The increasing complexity of modern life has resulted in a significant increase of work for the traditional courts, resulting in inevitable delays. This phenomenon has led to the search for alternatives.
In England a response has been to incorporate ADR into the Civil Procedure Rules (CPR). The English CPR Rules require ADR if the court considers it appropriate. In such cases the court has the option of imposing costs and other sanctions on parties who, without good reason, fail to comply.

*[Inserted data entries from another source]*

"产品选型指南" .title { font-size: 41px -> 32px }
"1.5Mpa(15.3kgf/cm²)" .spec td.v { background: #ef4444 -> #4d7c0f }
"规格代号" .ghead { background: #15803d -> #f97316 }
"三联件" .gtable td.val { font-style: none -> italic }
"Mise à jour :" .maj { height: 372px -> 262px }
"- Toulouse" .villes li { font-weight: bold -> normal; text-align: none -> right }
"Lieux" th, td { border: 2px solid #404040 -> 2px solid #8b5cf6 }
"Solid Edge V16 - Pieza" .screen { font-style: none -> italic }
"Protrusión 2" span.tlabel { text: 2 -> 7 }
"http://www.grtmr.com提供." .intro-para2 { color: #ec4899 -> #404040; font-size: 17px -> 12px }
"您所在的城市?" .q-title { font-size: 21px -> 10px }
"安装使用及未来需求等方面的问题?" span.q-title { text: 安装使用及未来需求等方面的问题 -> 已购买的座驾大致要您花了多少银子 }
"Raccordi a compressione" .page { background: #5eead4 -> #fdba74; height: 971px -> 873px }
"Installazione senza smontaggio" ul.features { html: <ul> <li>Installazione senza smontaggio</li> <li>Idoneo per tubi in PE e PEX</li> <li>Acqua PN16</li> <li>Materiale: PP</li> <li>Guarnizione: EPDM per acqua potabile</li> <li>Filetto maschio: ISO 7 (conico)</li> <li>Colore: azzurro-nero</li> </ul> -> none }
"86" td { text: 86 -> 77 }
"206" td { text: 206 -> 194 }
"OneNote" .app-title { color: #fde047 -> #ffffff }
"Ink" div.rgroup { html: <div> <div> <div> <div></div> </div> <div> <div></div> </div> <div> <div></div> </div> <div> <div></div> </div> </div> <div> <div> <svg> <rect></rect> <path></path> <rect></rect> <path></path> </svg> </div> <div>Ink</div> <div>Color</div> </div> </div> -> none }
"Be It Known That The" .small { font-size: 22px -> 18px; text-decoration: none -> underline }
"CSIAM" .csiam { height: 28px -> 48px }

Stuart Sime, in his book A Practical Approach to Civil Procedure (10th ed. pp. 62-3) identifies the advantages of ADR as follows:
“(a) ADR procedures are more flexible.
(b) ADR procedures are usually simpler than litigation, with less demanding preparation required, and the strict rules of evidence not applying;
(c) ADR procedures can be arranged to suit the convenience of the parties, in a suitable location, resulting in a minimum of disruption to their business;
(d) ADR is often speedier than litigation;
(e) trials in litigation are generally in public; whereas ADR takes place in private;
(f) ADR is usually less stressful than litigation;
(g) ADR can produce solutions going beyond the strict parameters of the original dispute. A court only has jurisdiction to make orders within the confines of the issues raised by the statements of case;
(h) ADR is less confrontational, which means it provides a better prospect of enabling parties to maintain long-term relationships (for example, between businesses or neighbours. There are situations, for instance, where there is a distribution contract or a commercial lease where the parties are tied into a long-term relationship in any event);
(i) ADR is felt to be less expensive than litigation;
(j) arbitration awards are generally final, so usually avoid the risk of the parties facing an appeal; and
(k) arbitration works well in international disputes, where arbitration awards can be easily enforced across different jurisdictions, provided the country in question is one of the more than 130 countries that are signatories to the New York Convention 1958.”